Home > Fiction > The Brave Cowboy > Page 28
The Brave Cowboy Page 28

by Edward Abbey


  Burns stretched out on his belly between buttresses of rock and concentrated his attention on the scene within his purview, searching for the sign or smell of Man. Directly before him was a meadow of grama grass, with a few soft old gray boulders, mellowed by moss and lichens, sunk deeply and comfortably into the earth, each one surrounded by constellations of miniature alpine flowers. Snow lay in patches here and there, preserved in the blue shadows of the rocks. The meadow ended at timberline about fifty yards below, in the stands of slender, white-barked aspens that fringed the dark forest of pine and spruce and fir. A dim trail wound out of the trees to the north, passed across the meadow near its center and re-entered the forest to the south, a quarter of a mile off. Burns followed the trail with his eyes; looking north he could see a small cubical structure of stone, a kind of shelter or lookout, set on the edge of the rim about a quarter-mile away. One window, black and empty, like a gunport, faced him from the south wall. He studied that for several minutes. Much farther to the north, five miles or more, he saw the two television relay towers—gigantic red and white skeletons of steel, like a pair of Martian monsters stranded on the brink of the world. There or near there, he knew, was the endpoint of the road that came up the mountain from the east.

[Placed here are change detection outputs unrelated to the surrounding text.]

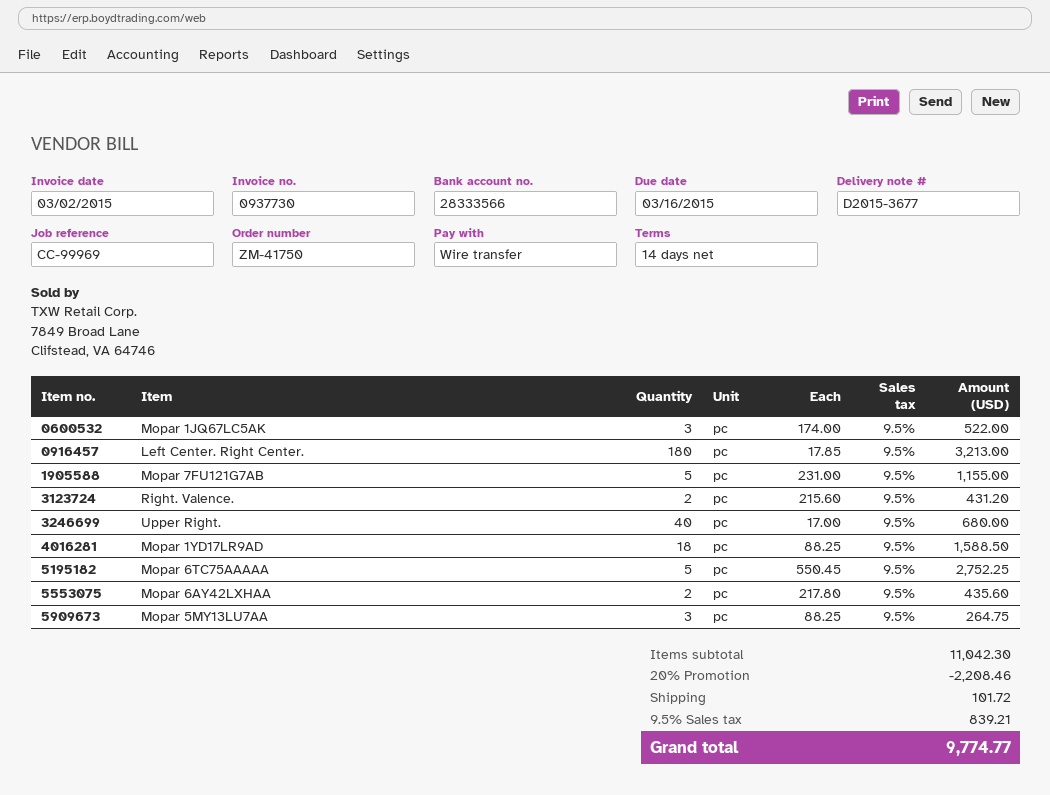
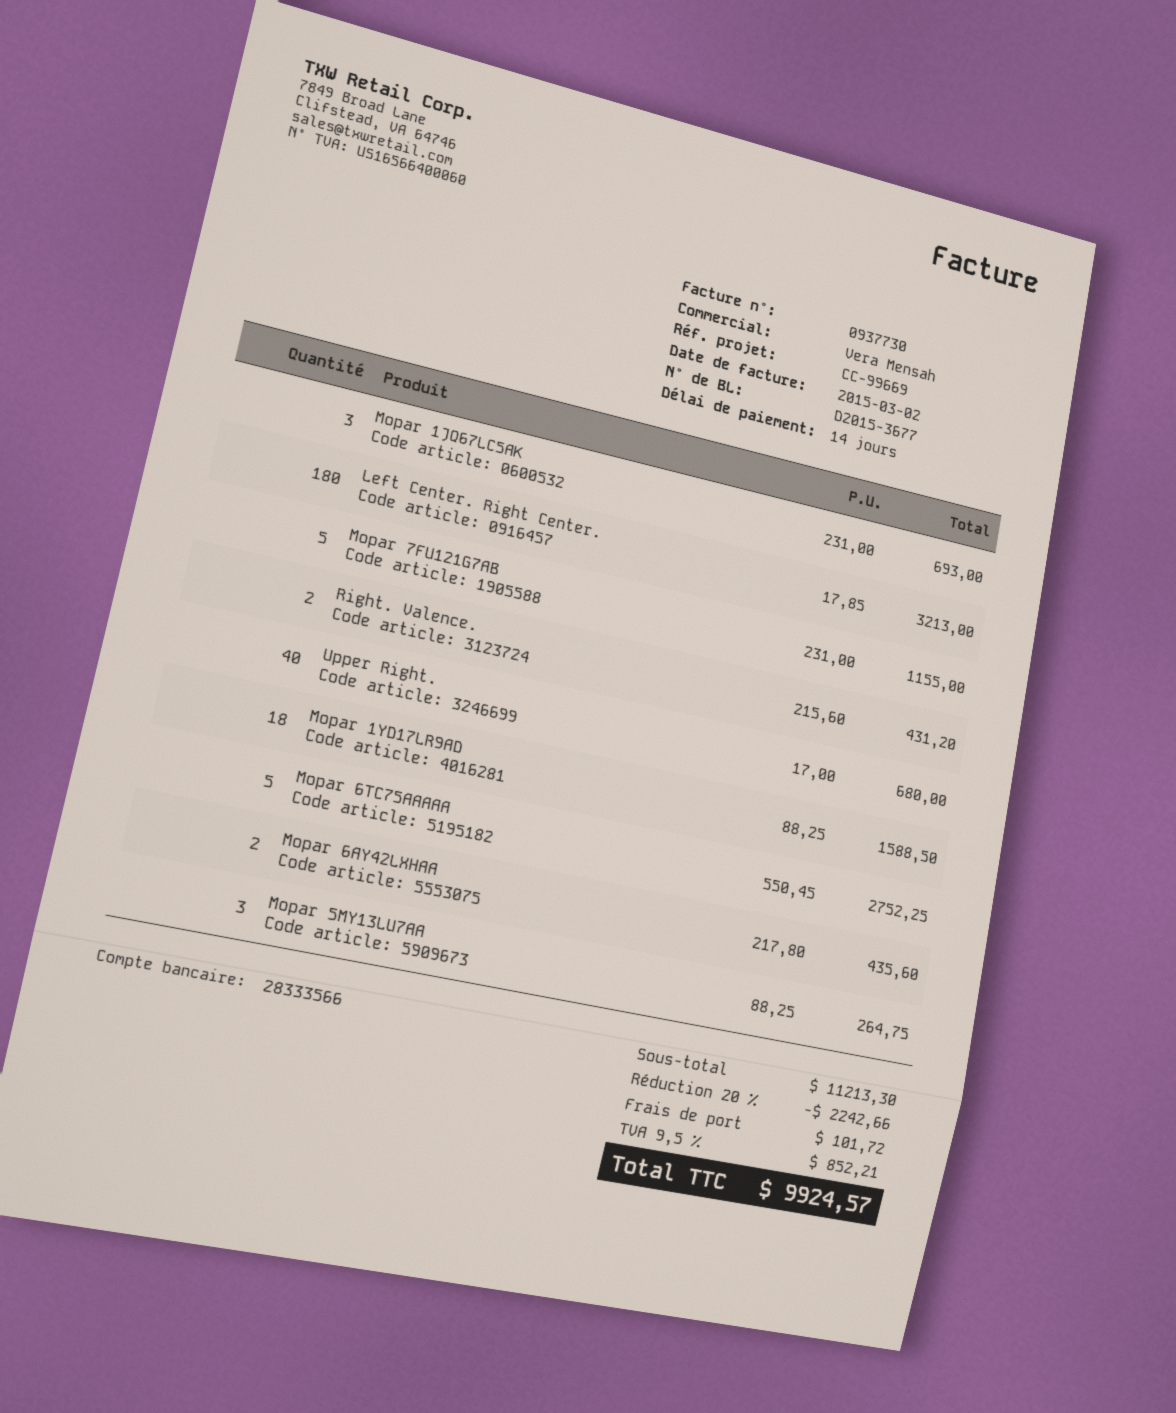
reference: CC-99969 -> CC-99669
Mopar 1JQ67LC5AK: 3 x 174.00 = 522.00 -> 3 x 231.00 = 693.00
subtotal: 11042.30 -> 11213.30
discount: 20% = 2208.46 -> 20% = 2242.66
tax: 9.5% = 839.21 -> 9.5% = 852.21
total: 9774.77 -> 9924.57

  He looked to the south: the rim of the mountain curved eastward, then westward, dropping off by easy stages into the dark shadow that was Scissors Canyon, ten miles away. Beyond that were the blue, smoky, pyramidal peaks of the Manzanos and the ranges of mountain wilderness that rolled on for three hundred miles toward Mexico. Burns stared southward, southward, until his eyes began to blur with longing and the ache in his heart crept up into his throat.

  He was getting careless already. A man was walking along the rim toward him, less than a mile away, coming slowly closer, disappearing now and then among the aspens. Something familiar in that shambling gait, the stoop of huge shoulders under the negligible weight of a small, dark, haired-over head—Burns blinked his k, haired-over head—Burns blinked his eyes, narrowed and sharpened his glaze: almost at once he recognized the man as Gutierrez. Naturally, reflexively, the fingers of his right hand tightened around the reassuring heft and shape of the rifle by his side.

  Burns plucked a stem of grama and chewed on it for a while, his eyes grave and thoughtful. He waited and watched and presently saw Gutierrez stop at the edge of the rim, looking down. He heard or thought he heard an exchange of shouts—human noises. He waited for Gutierrez to act; he must have found the man that Burns had captured and shackled to the tree. In a moment he would undoubtedly climb down the rope to release him.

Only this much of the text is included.